Day 101

By , January 24, 2011 10:00 am

Tuesday 2nd February 2010

Gestation: 18 weeks, 4 days

One year ago.


I jump out of the shower and walk into the living room.  I feel preened and fresh;  the warmth still evaporating from my back.  I stoop down to turn on the TV, an increasingly complex procedure these days.

“Love?”

“Yes?”

“I’ve been having tingling in my hands and legs,” Suse says.

I can feel her eyes on me.

I bristle.

“Well, there you go,” I say.  I don’t even look up.

It’s my role to diagnose.  To explain.  To reassure.

To make it all better.

I guess I had I coming when I became a doctor.

“Isn’t that worrying?” she continues.  The recalcitrant amplifier refuses to wake from its slumber.  I hit it for good measure.  And almost unconsciously, I’m already scrolling through a list.  A full page of worrying causes.

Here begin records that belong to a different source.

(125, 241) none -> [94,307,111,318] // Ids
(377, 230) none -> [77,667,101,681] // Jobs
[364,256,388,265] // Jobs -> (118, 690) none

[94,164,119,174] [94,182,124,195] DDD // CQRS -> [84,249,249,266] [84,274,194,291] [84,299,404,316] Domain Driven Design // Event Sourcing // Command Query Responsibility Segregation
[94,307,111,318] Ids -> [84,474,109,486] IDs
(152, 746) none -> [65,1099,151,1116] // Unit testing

Ones that scare the hell out of me.

“How long have you had it?” I ask, still not looking up.

“For a week now.  At first it was just pinpricks, here and there.  But now…”

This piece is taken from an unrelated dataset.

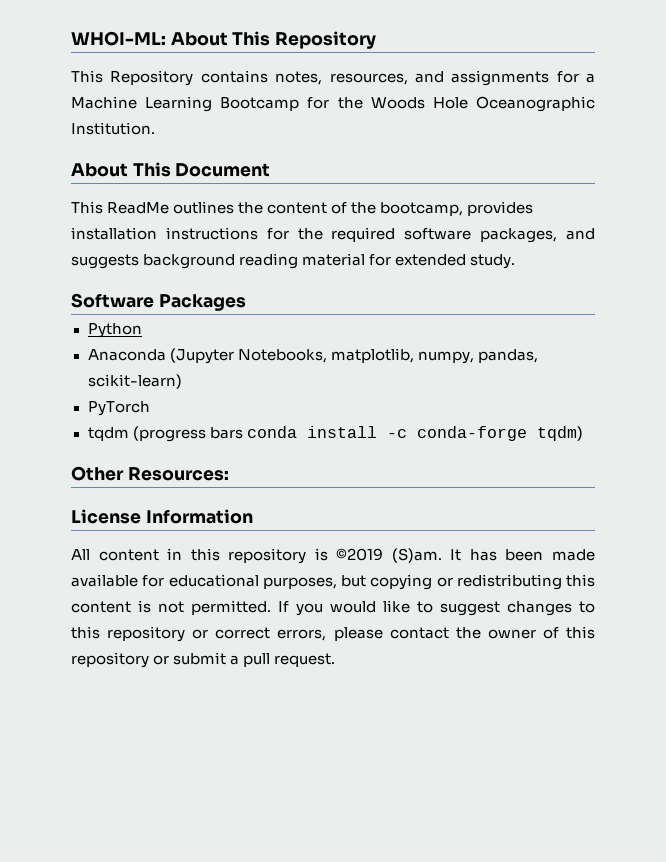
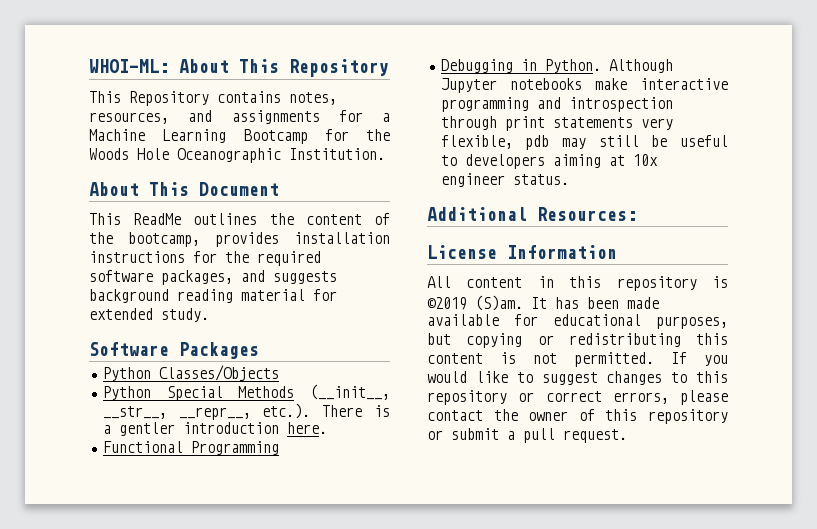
[87,348,538,364] [87,374,182,389] [87,401,150,416] [87,426,583,442] [71,466,124,481] // Anaconda (Jupyter Notebooks, matplotlib, numpy, pandas, scikit-learn) // PyTorch // tqdm (progress bars conda install -c conda-forge tqdm) // Other -> [158,365,279,381] [102,384,390,401] [102,403,390,420] [102,422,327,436] [102,441,279,455] [440,59,673,73] [440,78,728,93] [440,97,673,112] [440,116,673,131] [440,135,728,150] [440,154,658,169] [440,173,569,187] [427,207,527,221] Classes/Objects // Python Special Methods (__init__, __str__, __repr__, etc.). There is a gentler introduction here. // Functional Programming // Debugging in Python. Although Jupyter notebooks make interactive programming and introspection through print statements very flexible, pdb may still be useful to developers aiming at 10x engineer status. // Additional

“Now?”  I manage to look at her.

“Well, now it’s all through my hands.  And it’s on the bottoms of my legs.”

“Uh huh.”

Jesus.

My bristling becomes full blown.

My own sympathetic pinpricks.

“Any weakness?”

“No.”

“Any changes to your vision?”

“No.”

“And no changes to your speech?”

“No.”

“None that I’ve noticed.”

“No.”  Suse is quiet.  Almost admonished.

“Okay.”

“Okay?  Shouldn’t I be worried?”

“I don’t know, Suse.”

I feel my face cracking.

I’m such a bad liar.

“I mean…”  She sighs deeply.  “I’ve always had an irrational fear that I was going to get MS.”  She pauses.  “Multiple sclerosis,” she finishes, in case I’m slow on the uptake.

“Every woman has that fear, Suse.”

“And some of them get it.”

“But it doesn’t present like this.  This is weird.  It’s like…”  I grasp at the back of my brain, searching those lists, ones covered in dust, un-tapped for many years.  Ones filed away with the adult stuff.  Stuff that isn’t relevant to me as a Paediatrician.  As my kind of Paediatrician, anyway.  “You’re talking about a glove and stocking distribution.”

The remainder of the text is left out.